### Task details
The reply should hold only the lines from the one with "PRESIDENTE DE LA" to the one with "margin-top: 20px ->", both ends kept, exactly as they appear below, without any pictures.

### Given entries
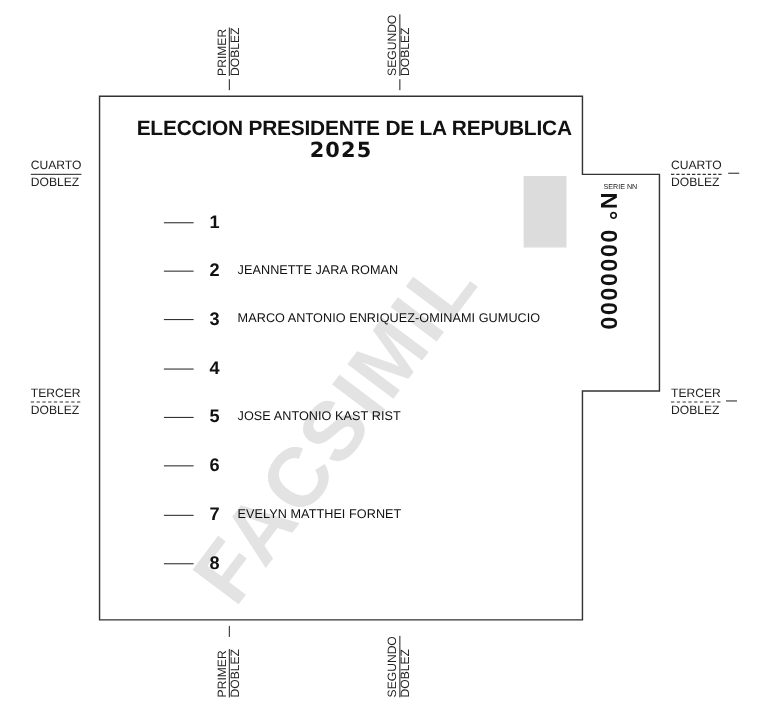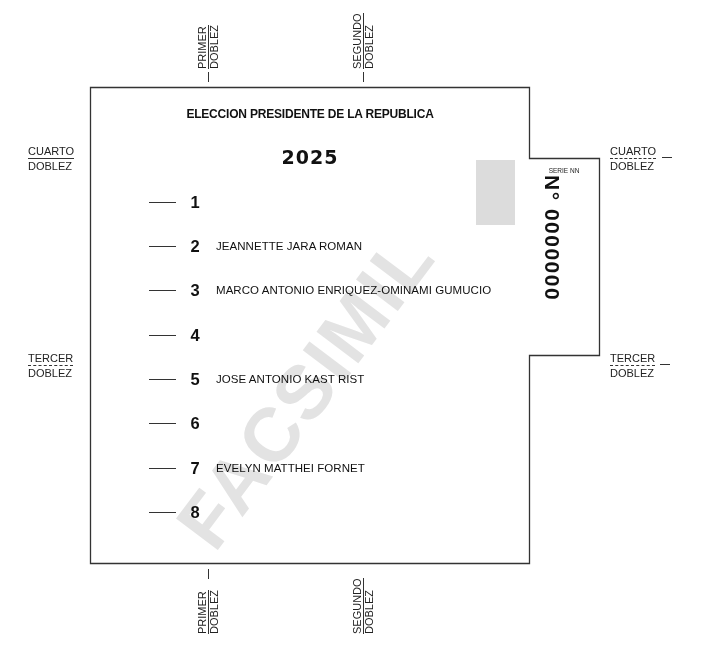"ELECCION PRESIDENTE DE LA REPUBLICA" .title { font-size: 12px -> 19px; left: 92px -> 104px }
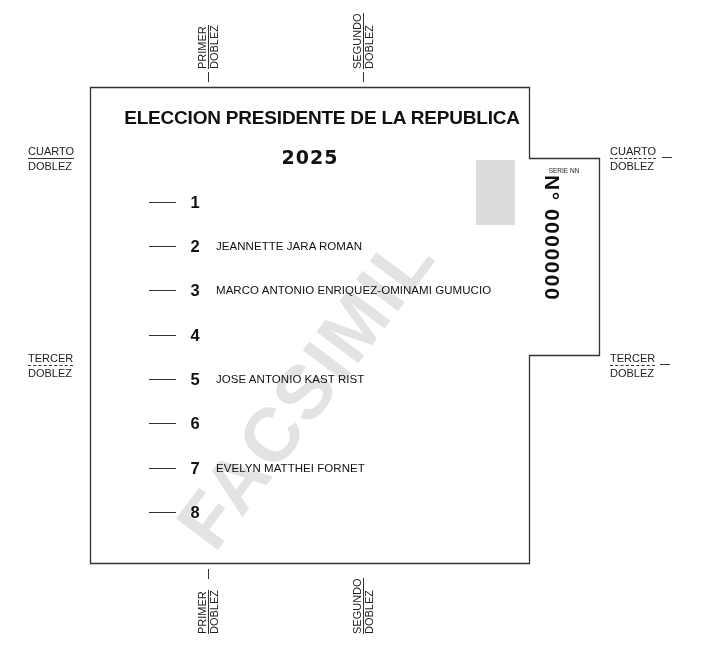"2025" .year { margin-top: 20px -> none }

...

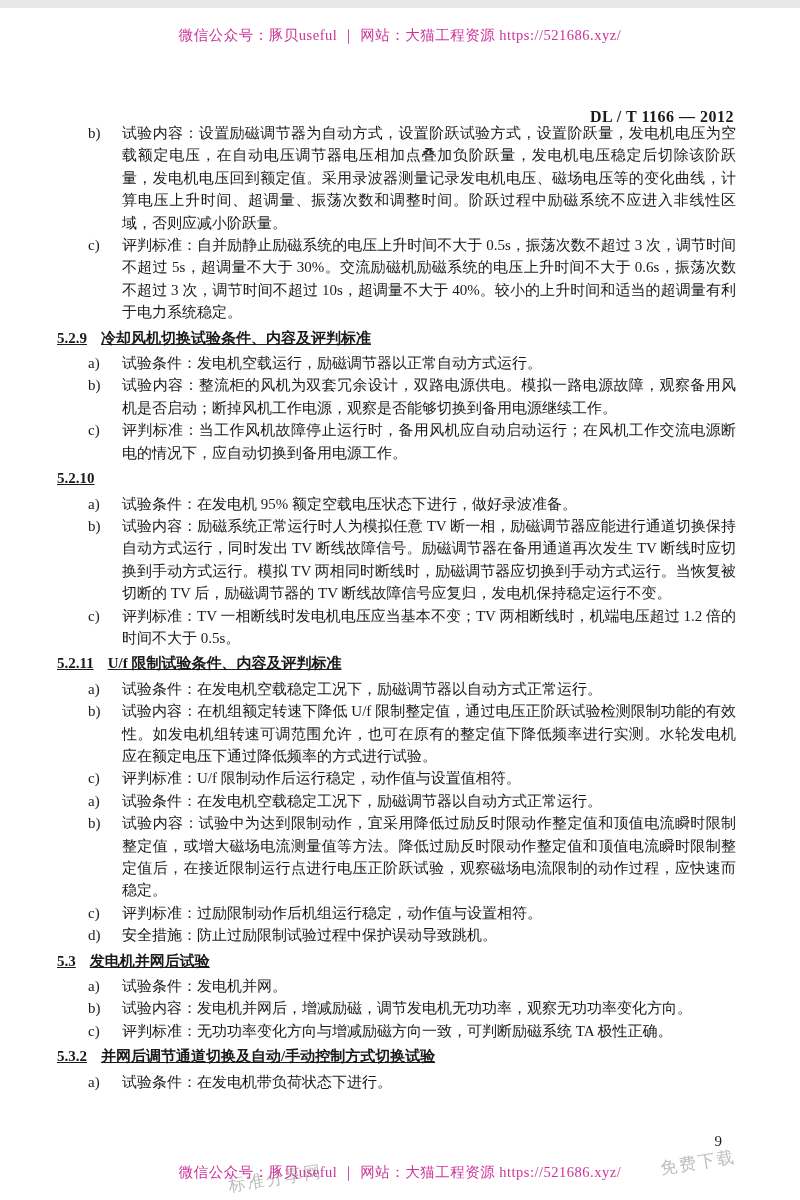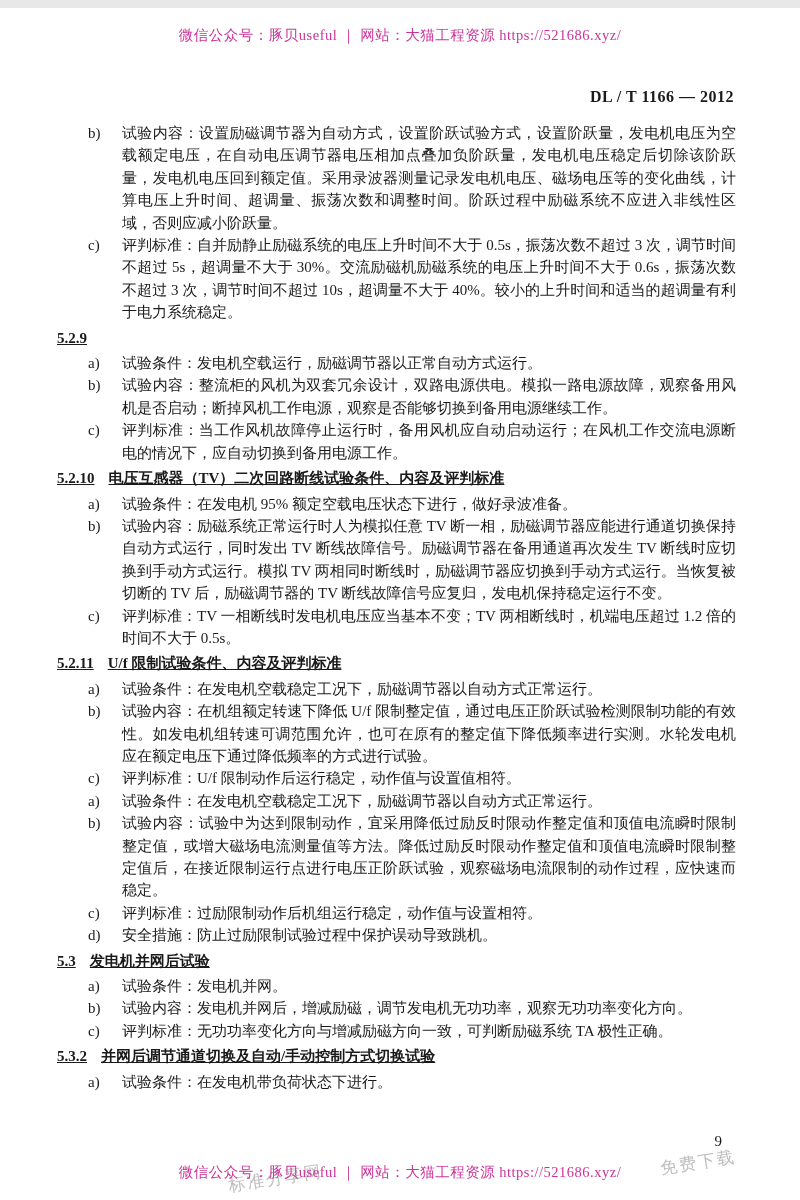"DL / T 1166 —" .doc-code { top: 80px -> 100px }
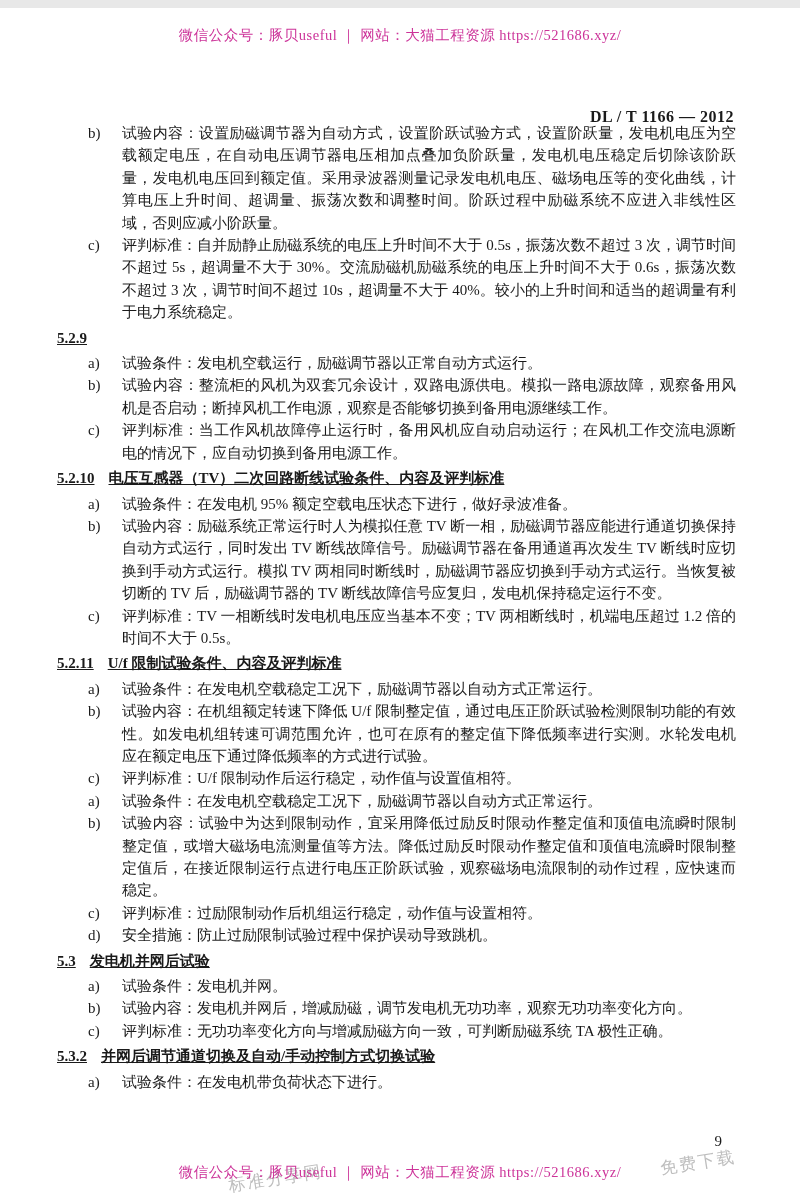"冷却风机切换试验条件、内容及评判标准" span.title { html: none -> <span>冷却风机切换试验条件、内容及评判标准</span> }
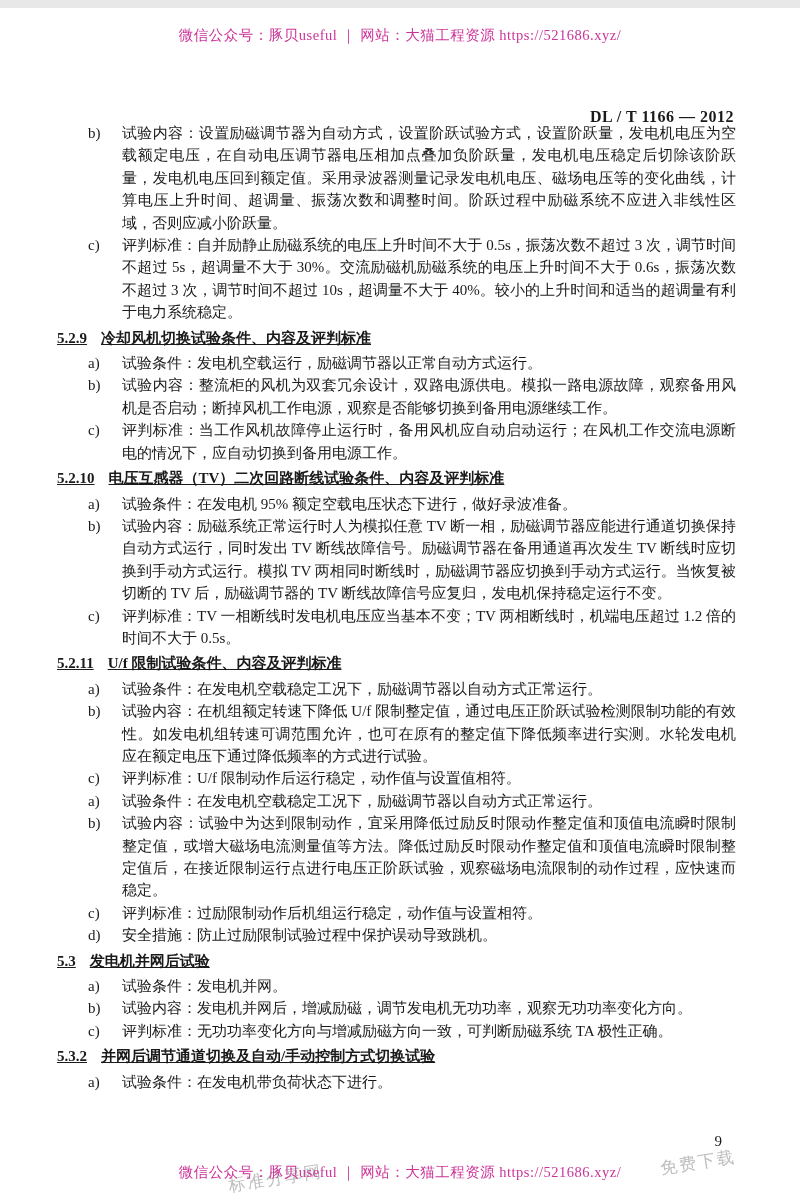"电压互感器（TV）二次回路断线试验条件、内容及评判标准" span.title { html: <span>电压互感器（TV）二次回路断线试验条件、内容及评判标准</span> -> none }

### Exercise output
"ELECCION PRESIDENTE DE LA REPUBLICA" .title { font-size: 12px -> 19px; left: 92px -> 104px }
"2025" .year { margin-top: 20px -> none }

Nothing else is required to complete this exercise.